A global gathering of TEDx organizers … via Google Hangout

(by Flickr user Horia Varlan)

(by Flickr user Horia Varlan)

In 2012, 650 TEDx organizers from all over the globe came together in Doha, Qatar for TEDxSummit — five days of workshops, discussions, and presentations designed to share stories and insight from the first three years of TEDx. Over these five days, many TEDx organizers met face-to-face for the first time, and many others reignited old connections — discussing videos, venues, speakers, and all that it takes to galvanize communities around big ideas.

Inspired by this cross-cultural week of connections, TEDxRainier organizer Phil Klein decided that TEDxSummit didn’t have to end in Doha. In April 2013, he organized the first TEDx Organizers Global Gathering — a week-long series of live Google Hangouts that allowed TEDx organizers and volunteers to connect with one another and with TED staff through online deep dives and learning sessions.

In May of 2014, the second Global Gathering was held: organizers from all over the globe came together to meet, brainstorm, and share knowledge under the theme “What’s Next?” Forty-three sessions were in held in six languages — Arabic, Chinese, English, French, Korean and Spanish.

We talked with Klein about the gathering and its impact. An edited version of that conversation follows:

His favorite session? There were many, but Chris Anderson’s sticks out:TEDx’ers worldwide were able to have an open conversation and discussion with the leader of TED … a chance to think together, meet and share ideas with one another, which improves understanding and builds connection between TEDx’ers and leadership at TED.”

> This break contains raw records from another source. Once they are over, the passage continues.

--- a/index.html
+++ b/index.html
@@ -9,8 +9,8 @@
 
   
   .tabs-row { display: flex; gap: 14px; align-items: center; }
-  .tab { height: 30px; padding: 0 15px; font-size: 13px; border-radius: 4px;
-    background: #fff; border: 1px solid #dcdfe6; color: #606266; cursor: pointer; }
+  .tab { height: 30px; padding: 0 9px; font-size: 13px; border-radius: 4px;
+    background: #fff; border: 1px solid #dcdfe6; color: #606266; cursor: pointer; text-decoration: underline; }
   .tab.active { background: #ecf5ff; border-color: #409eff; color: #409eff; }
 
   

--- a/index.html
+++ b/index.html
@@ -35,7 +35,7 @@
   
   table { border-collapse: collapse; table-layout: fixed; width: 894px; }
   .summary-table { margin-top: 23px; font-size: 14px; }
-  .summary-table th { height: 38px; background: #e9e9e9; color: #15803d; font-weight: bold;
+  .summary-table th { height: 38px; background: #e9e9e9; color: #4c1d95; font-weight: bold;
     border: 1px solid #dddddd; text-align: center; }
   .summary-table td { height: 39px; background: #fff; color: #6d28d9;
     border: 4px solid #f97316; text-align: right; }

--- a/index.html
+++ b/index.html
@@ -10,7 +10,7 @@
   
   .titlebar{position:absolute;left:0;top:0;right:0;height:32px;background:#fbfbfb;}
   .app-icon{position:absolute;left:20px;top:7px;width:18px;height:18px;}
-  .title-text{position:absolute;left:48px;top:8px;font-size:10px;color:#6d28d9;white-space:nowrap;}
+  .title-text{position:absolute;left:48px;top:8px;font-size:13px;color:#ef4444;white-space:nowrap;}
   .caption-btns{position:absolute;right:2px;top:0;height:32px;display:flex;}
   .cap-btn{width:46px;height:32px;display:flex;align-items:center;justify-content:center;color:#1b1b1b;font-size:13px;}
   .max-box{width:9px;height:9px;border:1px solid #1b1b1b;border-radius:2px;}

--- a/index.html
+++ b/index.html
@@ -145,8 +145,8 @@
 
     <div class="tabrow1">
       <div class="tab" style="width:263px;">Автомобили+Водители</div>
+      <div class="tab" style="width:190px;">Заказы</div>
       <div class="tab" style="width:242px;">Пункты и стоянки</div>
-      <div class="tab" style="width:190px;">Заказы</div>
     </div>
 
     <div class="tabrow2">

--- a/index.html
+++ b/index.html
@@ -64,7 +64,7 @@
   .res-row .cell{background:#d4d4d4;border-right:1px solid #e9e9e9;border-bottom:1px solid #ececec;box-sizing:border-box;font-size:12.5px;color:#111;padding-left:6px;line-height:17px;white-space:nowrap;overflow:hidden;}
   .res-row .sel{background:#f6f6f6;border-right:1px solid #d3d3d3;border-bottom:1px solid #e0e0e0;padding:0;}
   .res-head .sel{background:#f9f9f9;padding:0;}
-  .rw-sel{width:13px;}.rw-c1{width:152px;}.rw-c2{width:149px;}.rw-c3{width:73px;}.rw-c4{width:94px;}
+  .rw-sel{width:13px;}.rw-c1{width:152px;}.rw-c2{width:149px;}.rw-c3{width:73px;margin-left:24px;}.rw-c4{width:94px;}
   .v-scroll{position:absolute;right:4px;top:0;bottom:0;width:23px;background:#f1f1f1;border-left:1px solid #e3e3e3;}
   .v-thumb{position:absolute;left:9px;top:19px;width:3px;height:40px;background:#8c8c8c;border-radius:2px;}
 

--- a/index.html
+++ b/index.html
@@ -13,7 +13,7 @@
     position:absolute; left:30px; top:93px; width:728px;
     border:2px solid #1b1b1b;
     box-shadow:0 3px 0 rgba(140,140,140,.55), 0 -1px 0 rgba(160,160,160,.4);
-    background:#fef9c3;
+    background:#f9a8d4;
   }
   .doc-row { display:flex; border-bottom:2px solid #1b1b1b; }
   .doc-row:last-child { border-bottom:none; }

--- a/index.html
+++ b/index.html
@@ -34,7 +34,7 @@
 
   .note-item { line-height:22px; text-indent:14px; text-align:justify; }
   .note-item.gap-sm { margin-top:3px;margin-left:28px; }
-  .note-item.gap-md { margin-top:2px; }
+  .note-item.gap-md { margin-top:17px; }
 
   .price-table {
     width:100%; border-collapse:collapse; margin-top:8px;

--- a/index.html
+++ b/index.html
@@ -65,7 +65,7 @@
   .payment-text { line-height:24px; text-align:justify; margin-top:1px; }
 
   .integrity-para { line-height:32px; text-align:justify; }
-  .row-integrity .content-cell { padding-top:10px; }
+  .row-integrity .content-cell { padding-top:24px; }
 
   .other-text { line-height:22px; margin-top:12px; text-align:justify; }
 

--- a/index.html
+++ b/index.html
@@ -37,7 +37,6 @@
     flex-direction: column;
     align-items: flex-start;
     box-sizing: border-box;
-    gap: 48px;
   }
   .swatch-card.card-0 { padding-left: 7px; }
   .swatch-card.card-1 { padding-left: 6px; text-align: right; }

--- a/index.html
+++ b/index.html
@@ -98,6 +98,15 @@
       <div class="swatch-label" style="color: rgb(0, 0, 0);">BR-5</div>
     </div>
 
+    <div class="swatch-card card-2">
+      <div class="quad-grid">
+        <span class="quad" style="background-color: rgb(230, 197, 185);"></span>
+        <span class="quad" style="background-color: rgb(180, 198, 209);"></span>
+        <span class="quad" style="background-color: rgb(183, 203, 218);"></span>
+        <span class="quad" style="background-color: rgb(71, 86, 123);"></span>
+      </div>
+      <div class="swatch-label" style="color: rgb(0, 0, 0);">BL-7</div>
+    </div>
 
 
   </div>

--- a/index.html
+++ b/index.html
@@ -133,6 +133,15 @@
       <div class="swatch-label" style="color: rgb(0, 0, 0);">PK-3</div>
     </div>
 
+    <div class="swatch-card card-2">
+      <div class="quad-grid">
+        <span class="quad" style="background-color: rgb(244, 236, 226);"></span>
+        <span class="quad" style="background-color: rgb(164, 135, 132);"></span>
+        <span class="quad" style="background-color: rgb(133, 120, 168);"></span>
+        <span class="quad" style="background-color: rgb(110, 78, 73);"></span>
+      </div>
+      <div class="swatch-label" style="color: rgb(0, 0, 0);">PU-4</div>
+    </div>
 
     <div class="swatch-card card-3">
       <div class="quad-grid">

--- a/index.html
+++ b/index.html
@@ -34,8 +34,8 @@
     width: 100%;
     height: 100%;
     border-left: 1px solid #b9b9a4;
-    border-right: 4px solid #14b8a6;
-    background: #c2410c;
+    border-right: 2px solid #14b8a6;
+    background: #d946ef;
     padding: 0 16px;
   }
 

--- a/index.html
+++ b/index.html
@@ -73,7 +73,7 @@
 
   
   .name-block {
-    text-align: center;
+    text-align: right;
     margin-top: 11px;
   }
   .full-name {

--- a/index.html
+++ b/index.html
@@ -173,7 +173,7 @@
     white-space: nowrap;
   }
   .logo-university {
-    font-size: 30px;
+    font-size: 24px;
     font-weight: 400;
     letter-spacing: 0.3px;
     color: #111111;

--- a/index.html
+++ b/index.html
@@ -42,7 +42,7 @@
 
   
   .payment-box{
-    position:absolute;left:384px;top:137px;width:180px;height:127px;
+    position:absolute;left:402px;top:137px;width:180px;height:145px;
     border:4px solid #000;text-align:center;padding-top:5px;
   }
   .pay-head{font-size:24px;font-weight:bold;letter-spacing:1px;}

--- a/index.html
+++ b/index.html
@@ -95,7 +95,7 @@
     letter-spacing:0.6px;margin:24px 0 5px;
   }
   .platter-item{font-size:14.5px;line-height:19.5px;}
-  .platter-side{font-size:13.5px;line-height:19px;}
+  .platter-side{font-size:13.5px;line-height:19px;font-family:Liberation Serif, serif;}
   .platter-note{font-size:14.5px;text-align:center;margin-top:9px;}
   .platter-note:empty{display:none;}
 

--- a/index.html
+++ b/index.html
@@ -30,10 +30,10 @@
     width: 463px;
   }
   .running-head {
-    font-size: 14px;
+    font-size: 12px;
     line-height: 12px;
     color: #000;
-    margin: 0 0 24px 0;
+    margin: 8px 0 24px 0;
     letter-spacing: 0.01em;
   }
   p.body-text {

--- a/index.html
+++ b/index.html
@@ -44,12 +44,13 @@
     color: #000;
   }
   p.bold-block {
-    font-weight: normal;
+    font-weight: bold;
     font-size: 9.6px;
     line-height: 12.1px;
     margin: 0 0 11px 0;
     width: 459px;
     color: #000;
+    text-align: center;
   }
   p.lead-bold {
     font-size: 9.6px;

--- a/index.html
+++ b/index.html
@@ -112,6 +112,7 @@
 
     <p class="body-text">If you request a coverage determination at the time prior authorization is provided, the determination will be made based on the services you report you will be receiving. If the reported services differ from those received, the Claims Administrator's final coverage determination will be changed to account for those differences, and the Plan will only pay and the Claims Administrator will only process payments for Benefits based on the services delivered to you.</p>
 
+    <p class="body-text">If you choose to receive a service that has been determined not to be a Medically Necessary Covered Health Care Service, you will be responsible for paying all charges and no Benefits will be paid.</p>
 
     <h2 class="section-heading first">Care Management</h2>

The biggest lesson he’s learned from organizing the 2013 and 2014 gatherings? “When you put yourself in a learning environment with smart people, you learn what you didn’t know before.” It sounds really simple, he says, but the breadth of knowledge shared in these Hangouts continues to surprise him: “Chris Anderson’s reflections on the importance of community, the value of translations that June Cohen shared, the extraordinary results that Bob Cole’s TEDx achieves through simultaneous interpretation … these and more all exceeded my hopes for the event and brought me knowledge I could never have attained otherwise.”

Why he thinks the Global Gathering is important? “The Global Gathering is a great, affordable way for many  TEDx organizers to meet and learn with others from around the world and in nearby countries. At the TEDxSummit and at TEDx Global Gatherings, we have seen vividly how much value there is in meeting and convening together, and that innovation and great ideas are generated at TEDx events from all regions of the globe, from small events and large ones, from first time events and repeat events, from elaborate events and from very low budget events. The best of TEDx is distributed globally, so the only way to learn the best is to be connected globally as people, in real-time learning conversations where we see one another, as we do at the Global Gathering.”

The most encouraging thing an organizer or volunteer has said to him about the Global Gathering? “‘This is transformative. In the conversations where we are thinking all outside of ourselves, that generativity to me is where the magic in all this lies. You can’t get that in a classroom, you can’t. To me there’s something about it that’s just much more profound.’ – Keita Demming, TEDxPortofSpain.”

What inspires him to put on the Global Gathering? Knowing that people will learn important lessons from peers, have meaningful conversations, and get to know great people from across the world without leaving home.